Record excerpts:
***
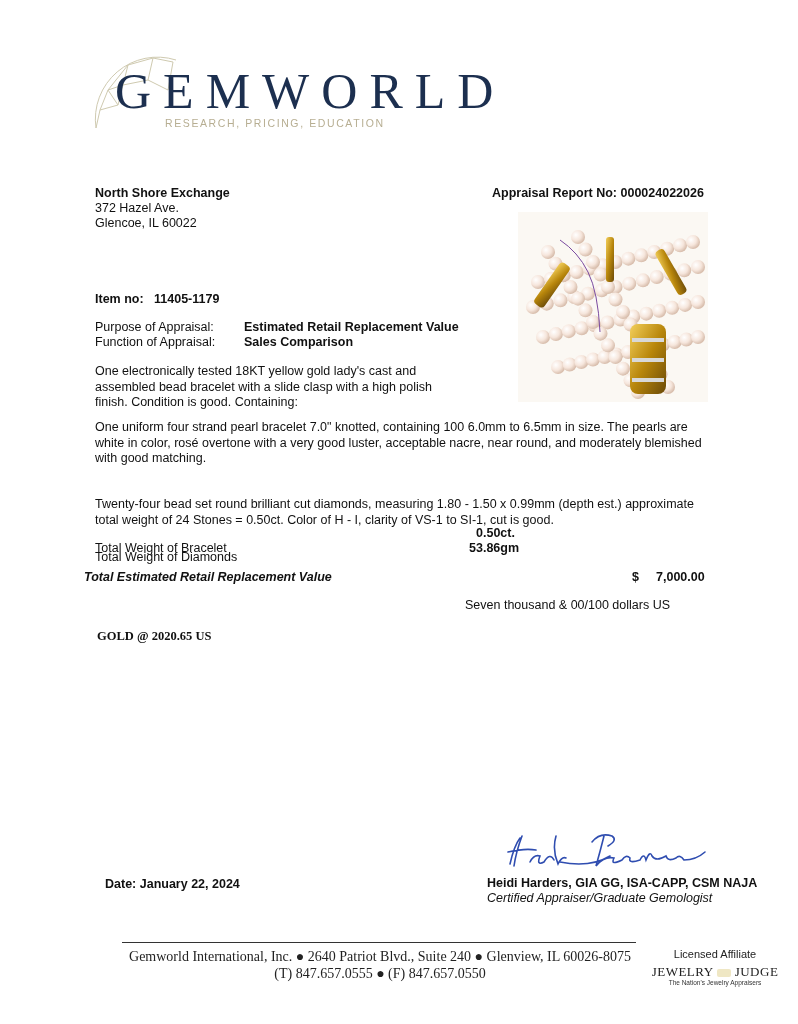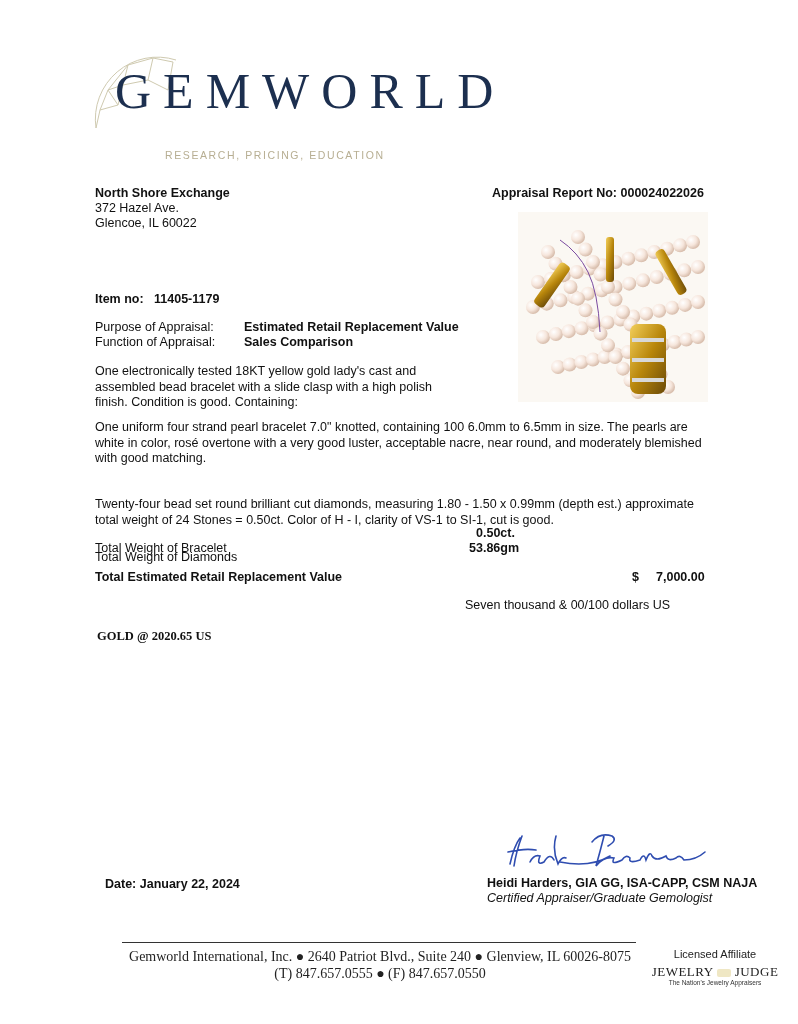--- a/index.html
+++ b/index.html
@@ -1,19 +1,19 @@
 <!DOCTYPE html>
 <html><head>
 <meta charset="utf-8">
 <style>
   html, body { margin: 0; padding: 0; background: #ffffff; }
   body { width: 798px; height: 1024px; position: relative; overflow: hidden; font-family: "Liberation Sans", sans-serif; color: #111; }
   .abs { position: absolute; }
   .logo-title { left: 115px; top: 66px; font-family: "Liberation Serif", serif; font-size: 50px; letter-spacing: 12px; color: #1c2f4f; line-height: 1; white-space: nowrap; }
-  .logo-sub { left: 165px; top: 117px; font-family: "Liberation Sans", sans-serif; font-size: 10.5px; letter-spacing: 1.6px; color: #b7ae92; white-space: nowrap; margin-top: 32px; }
+  .logo-sub { left: 165px; top: 117px; font-family: "Liberation Sans", sans-serif; font-size: 10.5px; letter-spacing: 1.6px; color: #b7ae92; white-space: nowrap; }
   .logo-gem { left: 88px; top: 50px; width: 90px; height: 80px; }
   .t { font-size: 12.5px; line-height: 15px; white-space: nowrap; }
   .b { font-weight: bold; }
   .para { font-size: 12.5px; line-height: 15.5px; color: #111; }
   .photo { left: 518px; top: 212px; width: 190px; height: 190px; background: #fbf8f3; }
   .footer-line { left: 122px; top: 942px; width: 514px; height: 0; border-top: 1.5px solid #333; }
   .footer-text { font-family: "Liberation Serif", serif; font-size: 14px; color: #222; white-space: nowrap; text-align: center; }
   .affil { font-family: "Liberation Sans", sans-serif; text-align: center; }
 </style>
 </head>
@@ -165,21 +165,21 @@
 
 <div class="abs para" style="left:95px; top:364px; width:370px;">One electronically tested 18KT yellow gold lady's cast and assembled bead bracelet with a slide clasp with a high polish finish. Condition is good.   Containing:</div>
 <div class="abs para" style="left:95px; top:420px; width:620px;">One uniform four strand pearl bracelet 7.0" knotted, containing 100 6.0mm to 6.5mm in size. The pearls are white in color, rosé overtone with a very good luster, acceptable nacre, near round, and moderately blemished with good matching.</div>
 <div class="abs para" style="left:95px; top:497px; width:620px;">Twenty-four bead set round brilliant cut diamonds, measuring 1.80 - 1.50 x 0.99mm (depth est.) approximate total weight of 24 Stones = 0.50ct. Color of H - I, clarity of VS-1 to SI-1, cut is good.</div>
 
 <div class="abs t" style="left:95px; top:550px;">Total Weight of Diamonds</div>
 <div class="abs t b" style="left:476px; top:526px;">0.50ct.</div>
 <div class="abs t" style="left:95px; top:541px;">Total Weight of Bracelet</div>
 <div class="abs t b" style="left:469px; top:541px;">53.86gm</div>
 
-<div class="abs t b" style="left:95px; top:570px;">Total Estimated Retail Replacement Value</div>
+<div class="abs t b" style="left:84px; top:570px;font-style:italic;">Total Estimated Retail Replacement Value</div>
 <div class="abs t b" style="left:632px; top:570px;">$</div>
 <div class="abs t b" style="left:656px; top:570px;">7,000.00</div>
 <div class="abs t" style="left:465px; top:598px;">Seven thousand &amp; 00/100 dollars US</div>
 
 <div class="abs t b" style="left:97px; top:629px;font-family:Liberation Serif, serif;">GOLD @ 2020.65 US</div>
 
 <div class="abs" style="left:500px; top:826px; width:230px; height:48px;">
   <svg width="230" height="48" viewBox="0 0 230 48">
     <g fill="none" stroke="#2f4db0" stroke-width="1.6" stroke-linecap="round">
       <path d="M10 38 Q14 20 20 12 M22 10 Q16 26 14 40 M8 26 Q25 22 36 24 M30 36 Q34 28 40 30 Q36 40 44 36 Q50 26 54 34 M56 10 Q52 24 58 38 Q62 30 66 32"></path>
***
Task statement:
Would you return all lines from the preceding listing that contain the word "letter"?

Task result:
   .logo-title { left: 115px; top: 66px; font-family: "Liberation Serif", serif; font-size: 50px; letter-spacing: 12px; color: #1c2f4f; line-height: 1; white-space: nowrap; }
-  .logo-sub { left: 165px; top: 117px; font-family: "Liberation Sans", sans-serif; font-size: 10.5px; letter-spacing: 1.6px; color: #b7ae92; white-space: nowrap; margin-top: 32px; }
+  .logo-sub { left: 165px; top: 117px; font-family: "Liberation Sans", sans-serif; font-size: 10.5px; letter-spacing: 1.6px; color: #b7ae92; white-space: nowrap; }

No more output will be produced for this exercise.